Op-ed | New York has a problem at the curb. Here’s how we fix it.

Bus traffic
Bus, private cars and taxi sharing a New York City street.
Anthony Lanzilote

It’s tough at the curb. Everyone wants to be there.

Congested and contested curb lanes are detrimental to auto-users, pedestrians, bikers, transit riders, taxis, delivery and pick-up vehicles, outdoor diners, and businesses that are part of our street ecosystem. The lack of immediate space gives rise to double parking and other unsafe conditions, and excessive traffic due to parking searches. 

Impeded access to the curb translates to impeded access to libraries, restaurants, doctor’s offices, businesses, homes, and everything else.

We need to care about the curb, especially in the busiest parts of New York City, where the greatest conflicts arise.

The curb is a finite resource that accommodates myriad uses and users.  Traditionally it has been used for parking cars and commercial loading zones, occasionally for turning cars, and eventually for bus lanes. Increasingly, as the desire for safer streets and the need to address climate concerns have become priorities, New York has reimagined the curb lane as bike lanes –in which case parking spaces are moved over into the street–and the idea of using curb space for rain gardens and bioswales has taken hold. During the COVID pandemic, the streets were re-invented once again to accommodate social distancing and outdoor dining.  Outdoor dining is here to stay. Given our density, NYC has the lowest space-per-car ratio of any U.S. city.

A 2017 study found that NYC drivers spend approximately 107 hours per year searching for parking spots, wasting $2,243 on time, fuel, and emissions.  In a city with the most comprehensive transit system in the country, we can do more to give everyone efficient time at the curb.

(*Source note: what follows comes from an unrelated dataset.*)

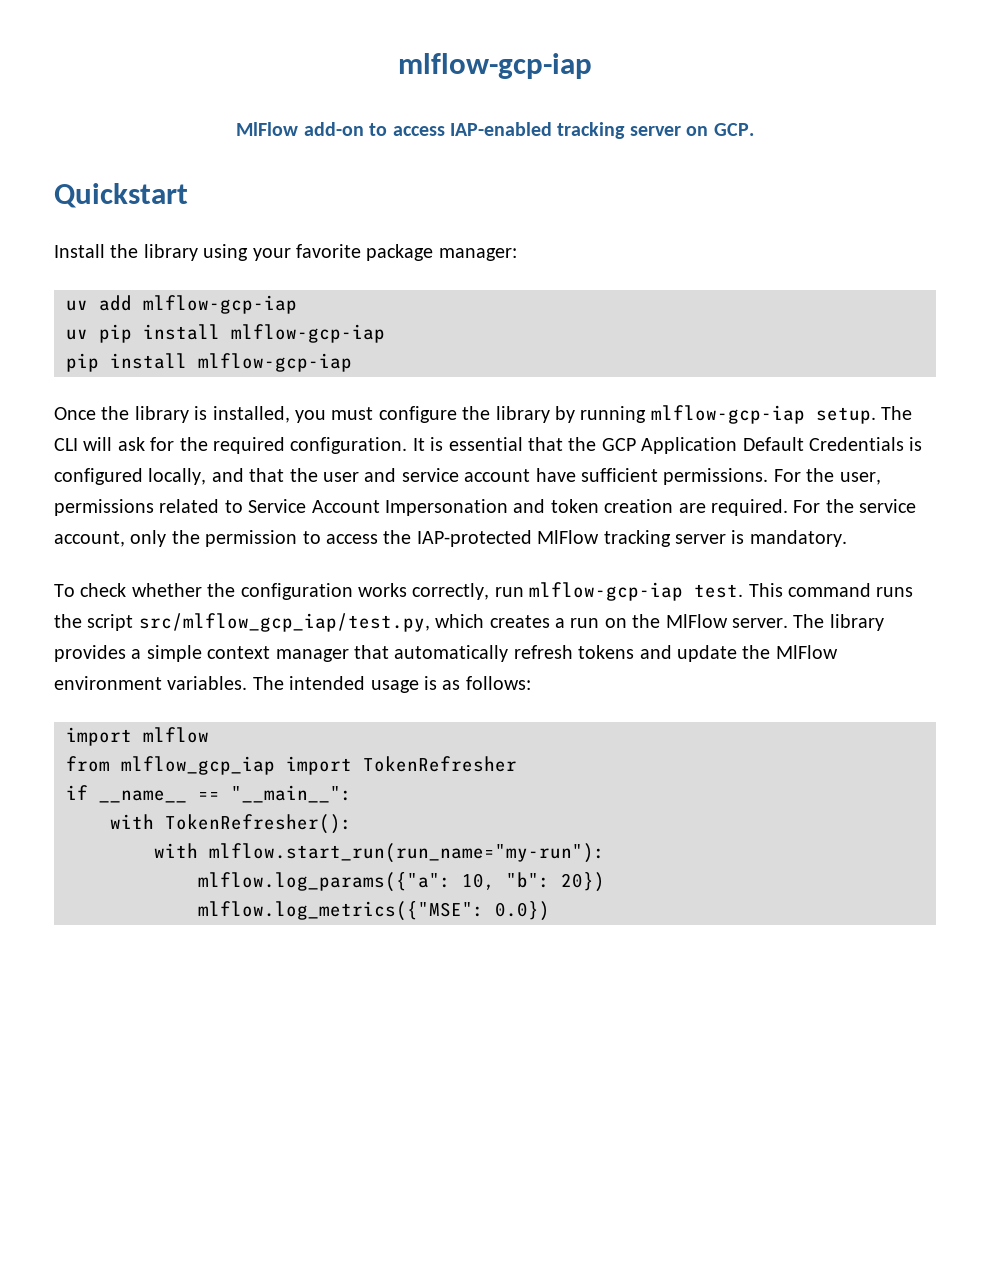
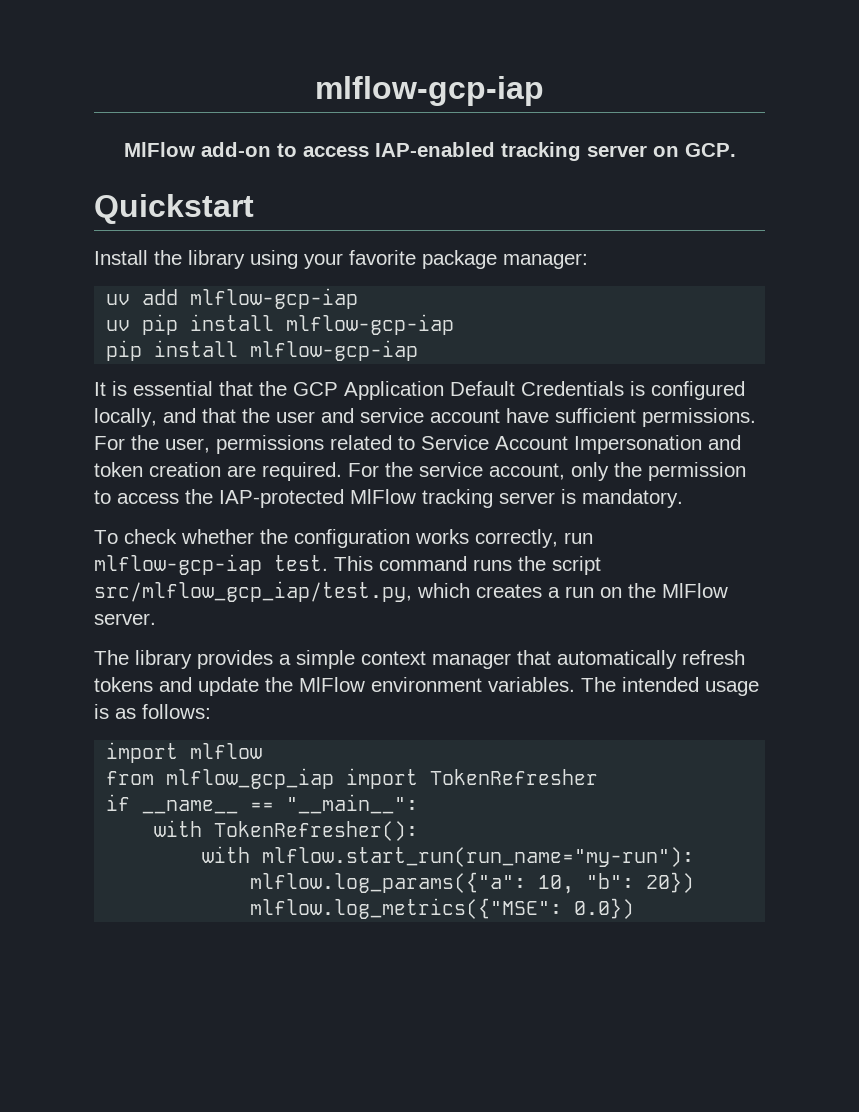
- Once the library is installed, you must configure the library by running mlflow-gcp-iap setup. The CLI will ask for the required configuration.
- This command runs the script src/mlflow_gcp_iap/test.py, which creates a run on the MlFlow server. The library provides a simple context manager that automatically refresh tokens and update the MlFlow environment variables.
+ This command runs the script src/mlflow_gcp_iap/test.py, which creates a run on the MlFlow server.
+ The library provides a simple context manager that automatically refresh tokens and update the MlFlow environment variables.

If we want our streets to feel safe and manageable for all New Yorkers, if we want our streets to function well, we need thoughtful infrastructure. We need incentives to increase parking availability in commercial districts and other high-demand areas.  We need the NYC Department of Transportation to improve its creativity and develop new ways to make the curbs work for all New Yorkers.

Pricing is a very successful tool for increasing the turnover of parking spaces by encouraging shorter stays. Shorter parking durations turn spaces over faster and enable more people to use the curb to access their destinations.  When rates have been increased, the average length of stay decreased. It’s a no-brainer.

Generally, there is a good structure in place for parking pricing, but the base rate is too low and needs to be adjusted to continue improving turnover and keep pace with the changing nature of curb use in the city.

Instead, NYC has not rethought its base meter prices since 2018. Since then, demands on the curb have radically changed, the price of just about everything has gone up, and New York’s meter prices are too low to have much of an effect on curb management. Half of our meters are cheaper than the standard meter rates in Boston, Chicago, Washington, DC, San Francisco, and many other cities.  In one of the most expensive housing markets in the U.S., we let you house your car for a bargain. A privilege that accrues to less than half of our residents because only 45% of New York households own cars.

By setting the right price, DOT can rationalize the curb. People who want to run a quick errand can park in front, and people who want to stroll the neighborhood can find a place to park in a lower-demand part of the district or take transit instead. The more people come and go –and let’s not forget, most of them walked or used transit, to begin with–the more sales and contacts local businesses have throughout the day. 

Curb management is a common sense, necessary step towards optimizing our limited curb space.

Regional Plan Association recently published a Parking and Curb Management Toolkit for Business Improvement Districts and Re-Envisioning the Right-of-Way, a comprehensive report that pushes the envelope on how we think about making streets for people. 

We must leverage increased parking availability and reduce congestion in commercial districts, other high-demand areas, and throughout the city; the best way to go is to price meters high enough to ensure available parking.

The curb is a space we all need to use. Let’s make it more accessible.

Rachel Weinberger is Director, Research Strategy & Peter W. Herman Chair for Transportation at Regional Plan Association.